Fleabag and the Hot Priest in an era of clerical abuse
The second season of the British comedy Fleabag hit Amazon Prime in the United States last month and almost immediately created a stir. With only six twenty-five-minute episodes, it is easily bingeable in an evening. The series follows actor and writer Phoebe Waller-Bridge’s character “Fleabag,” a single British woman dealing with her grief and complicated familial relationships in a variety of ways. Most notably for those of us in religious circles, season two features an ultimately-doomed romantic plotline with a Roman Catholic priest, unnamed in the show, but dubbed “Hot Priest.”
The varied reactions to the plotline among critics and on my social media feed were also present in myself. Those who are religious were less enthusiastic, and my colleagues in the clergy are probably the least approving. As a clergywoman who loves a good story, I was smitten with the chemistry between the actors and the enticing nature of forbidden romance but horrified on a professional-level by Hot Priest’s lack of boundaries and abuse of authority.

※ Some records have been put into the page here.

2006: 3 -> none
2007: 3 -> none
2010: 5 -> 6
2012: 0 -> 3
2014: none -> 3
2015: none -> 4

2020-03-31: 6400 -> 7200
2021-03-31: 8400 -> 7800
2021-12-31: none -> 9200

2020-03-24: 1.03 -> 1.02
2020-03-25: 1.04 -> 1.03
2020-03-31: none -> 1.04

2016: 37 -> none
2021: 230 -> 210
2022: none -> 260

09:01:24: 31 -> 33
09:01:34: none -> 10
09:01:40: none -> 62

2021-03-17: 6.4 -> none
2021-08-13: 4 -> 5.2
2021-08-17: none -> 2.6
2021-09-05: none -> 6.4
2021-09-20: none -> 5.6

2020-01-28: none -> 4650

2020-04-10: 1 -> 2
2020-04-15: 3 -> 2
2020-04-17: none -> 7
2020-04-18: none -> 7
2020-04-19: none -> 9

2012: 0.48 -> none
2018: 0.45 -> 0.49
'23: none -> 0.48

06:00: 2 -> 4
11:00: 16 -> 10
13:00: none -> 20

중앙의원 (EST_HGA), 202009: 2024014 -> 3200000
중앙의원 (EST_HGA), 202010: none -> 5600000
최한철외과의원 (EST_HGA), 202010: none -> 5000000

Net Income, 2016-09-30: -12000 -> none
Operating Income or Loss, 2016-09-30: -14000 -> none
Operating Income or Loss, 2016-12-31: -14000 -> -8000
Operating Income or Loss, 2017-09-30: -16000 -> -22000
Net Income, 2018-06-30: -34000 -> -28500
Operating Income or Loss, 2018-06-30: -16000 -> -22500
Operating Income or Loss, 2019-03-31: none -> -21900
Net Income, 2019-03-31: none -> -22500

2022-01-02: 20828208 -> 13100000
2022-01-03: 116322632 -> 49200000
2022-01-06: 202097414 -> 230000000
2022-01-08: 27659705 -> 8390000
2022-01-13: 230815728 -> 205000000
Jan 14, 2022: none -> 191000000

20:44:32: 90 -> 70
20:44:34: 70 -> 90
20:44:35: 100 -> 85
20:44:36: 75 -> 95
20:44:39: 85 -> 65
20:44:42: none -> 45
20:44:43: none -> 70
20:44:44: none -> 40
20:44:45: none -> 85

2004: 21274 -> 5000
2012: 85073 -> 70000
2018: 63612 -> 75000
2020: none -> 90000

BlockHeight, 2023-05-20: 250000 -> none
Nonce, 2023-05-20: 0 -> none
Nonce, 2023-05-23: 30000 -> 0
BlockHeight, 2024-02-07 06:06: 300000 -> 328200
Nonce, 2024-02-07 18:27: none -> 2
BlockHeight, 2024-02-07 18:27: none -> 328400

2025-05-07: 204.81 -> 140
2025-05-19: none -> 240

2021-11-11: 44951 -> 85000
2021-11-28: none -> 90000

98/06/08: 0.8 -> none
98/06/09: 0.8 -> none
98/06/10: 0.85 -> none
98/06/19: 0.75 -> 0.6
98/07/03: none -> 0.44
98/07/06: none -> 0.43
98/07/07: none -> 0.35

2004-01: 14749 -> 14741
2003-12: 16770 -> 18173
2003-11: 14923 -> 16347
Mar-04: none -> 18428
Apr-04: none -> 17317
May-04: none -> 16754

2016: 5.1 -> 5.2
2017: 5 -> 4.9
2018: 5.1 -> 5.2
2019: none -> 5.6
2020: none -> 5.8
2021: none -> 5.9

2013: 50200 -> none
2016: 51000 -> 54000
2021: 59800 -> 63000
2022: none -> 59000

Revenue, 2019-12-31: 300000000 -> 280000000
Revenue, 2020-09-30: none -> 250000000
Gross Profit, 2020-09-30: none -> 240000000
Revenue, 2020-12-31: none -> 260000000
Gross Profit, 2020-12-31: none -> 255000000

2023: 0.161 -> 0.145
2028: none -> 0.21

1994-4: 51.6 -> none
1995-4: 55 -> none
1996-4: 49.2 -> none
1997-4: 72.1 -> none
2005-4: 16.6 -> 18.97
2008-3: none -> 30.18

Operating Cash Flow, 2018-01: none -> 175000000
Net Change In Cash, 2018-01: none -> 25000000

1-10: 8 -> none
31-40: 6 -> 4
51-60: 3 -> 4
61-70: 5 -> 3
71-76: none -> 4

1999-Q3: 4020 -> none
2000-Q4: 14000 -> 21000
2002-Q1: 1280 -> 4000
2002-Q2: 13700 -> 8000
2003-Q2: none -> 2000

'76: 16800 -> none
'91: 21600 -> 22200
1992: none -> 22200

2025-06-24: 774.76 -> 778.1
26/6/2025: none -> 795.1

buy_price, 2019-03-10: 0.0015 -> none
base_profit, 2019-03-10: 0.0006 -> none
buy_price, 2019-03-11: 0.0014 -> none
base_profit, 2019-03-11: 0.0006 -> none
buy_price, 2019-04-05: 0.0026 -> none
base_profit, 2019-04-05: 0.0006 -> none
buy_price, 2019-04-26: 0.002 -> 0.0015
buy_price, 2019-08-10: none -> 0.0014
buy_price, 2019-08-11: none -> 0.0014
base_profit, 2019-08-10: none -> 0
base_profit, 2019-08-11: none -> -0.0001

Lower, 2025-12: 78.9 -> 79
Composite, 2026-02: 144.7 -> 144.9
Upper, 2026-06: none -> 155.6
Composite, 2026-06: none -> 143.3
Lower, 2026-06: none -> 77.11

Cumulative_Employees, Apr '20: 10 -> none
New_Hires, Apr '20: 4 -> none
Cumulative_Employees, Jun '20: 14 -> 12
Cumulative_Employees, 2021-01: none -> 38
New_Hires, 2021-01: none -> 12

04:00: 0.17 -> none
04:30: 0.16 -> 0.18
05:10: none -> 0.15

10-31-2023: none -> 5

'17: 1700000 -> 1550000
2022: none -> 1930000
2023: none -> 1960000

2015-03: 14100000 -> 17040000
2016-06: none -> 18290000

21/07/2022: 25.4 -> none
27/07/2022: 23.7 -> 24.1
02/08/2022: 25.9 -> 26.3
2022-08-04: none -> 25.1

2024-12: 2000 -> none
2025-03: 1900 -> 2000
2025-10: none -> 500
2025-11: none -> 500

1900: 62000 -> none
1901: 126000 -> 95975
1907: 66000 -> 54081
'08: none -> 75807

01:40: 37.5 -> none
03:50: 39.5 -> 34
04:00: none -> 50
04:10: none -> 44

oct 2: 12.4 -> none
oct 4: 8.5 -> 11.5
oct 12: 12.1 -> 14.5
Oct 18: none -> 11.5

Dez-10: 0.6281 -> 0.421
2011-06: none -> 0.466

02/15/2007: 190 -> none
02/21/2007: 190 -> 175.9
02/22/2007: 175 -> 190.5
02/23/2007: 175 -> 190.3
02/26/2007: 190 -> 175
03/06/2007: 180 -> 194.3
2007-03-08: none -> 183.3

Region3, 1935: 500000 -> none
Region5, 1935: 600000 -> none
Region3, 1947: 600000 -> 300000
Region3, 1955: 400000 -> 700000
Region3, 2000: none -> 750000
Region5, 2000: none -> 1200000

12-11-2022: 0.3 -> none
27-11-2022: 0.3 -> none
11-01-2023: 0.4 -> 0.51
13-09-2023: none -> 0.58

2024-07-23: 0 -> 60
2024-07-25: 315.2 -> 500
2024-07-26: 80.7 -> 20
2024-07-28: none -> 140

While I am neither Roman Catholic nor a man, I felt some kinship towards Hot Priest as a young clergyperson and a “cool priest” who has a fondness for the occasional swear word, gin and tonics, and fancy vestments. In his character, I recognized some of the stumbling blocks and temptations of this calling. First of all, he is palpably lonely. He makes a few light-hearted jokes about the brokenness and dysfunction of his own family and appears to be serving a parish where he is the sole clergyperson. At one point, he tells Fleabag with some resignation that he’s always home if she ever wants to stop by and talk. The presence of an overbearing church matriarch is a theme that many clergy know well, and this one is both needy and defensive of Hot Priest.
The loneliness that is endemic to the clerical vocation can be extremely dangerous even when one loves one’s work, as Hot Priest’s character arc demonstrates. Without giving away too much, part of what made his decisions so painful was that he was not acting maliciously but out of his own brokenness. As Hot Priest does, the temptation to ease one’s own pain and loneliness in an over-use of alcohol or inappropriate relationships is unfortunately familiar to many clergy, and I recognized Hot Priest’s tendencies in myself. If I were lacking a support system that includes colleagues, professionals and relationships outside the church, it did not require a vivid imagination to see myself on that same path.
Although Fleabag is not technically Hot Priest’s parishioner, she becomes involved with him through a pastoral relationship with her godmother and soon-to-be stepmother and develops a spiritual relationship with him in addition to their romantic one. Regardless of his vow of celibacy, the muddling of the sexual and the spiritual is a clear sign that pastoral boundaries are being flouted. Just as it is malpractice for a therapist to develop a romantic relationship with a patient due to both a power imbalance and the possibility of doing psychological and spiritual harm, the same is true for a minister. Theologically, adhering to strong boundaries keeps us ministers from the sin of pride, particularly the idea that we alone (and not God) can be someone’s savior.
Nevertheless, there will always be something attractive and titillating about someone or something that is completely off-limits. Otherwise the writer might’ve made Hot Priest an Anglican! But in watching even a fictionalized encounter between a clergyperson and someone looking for spiritual guidance, every boundary training alarm in my body went off. Particularly as we become more cognizant of the ways in which authority has been misused and those boundaries have been neglected both in passively harmful and malicious ways, these kinds of stories should be less sexy and more shocking.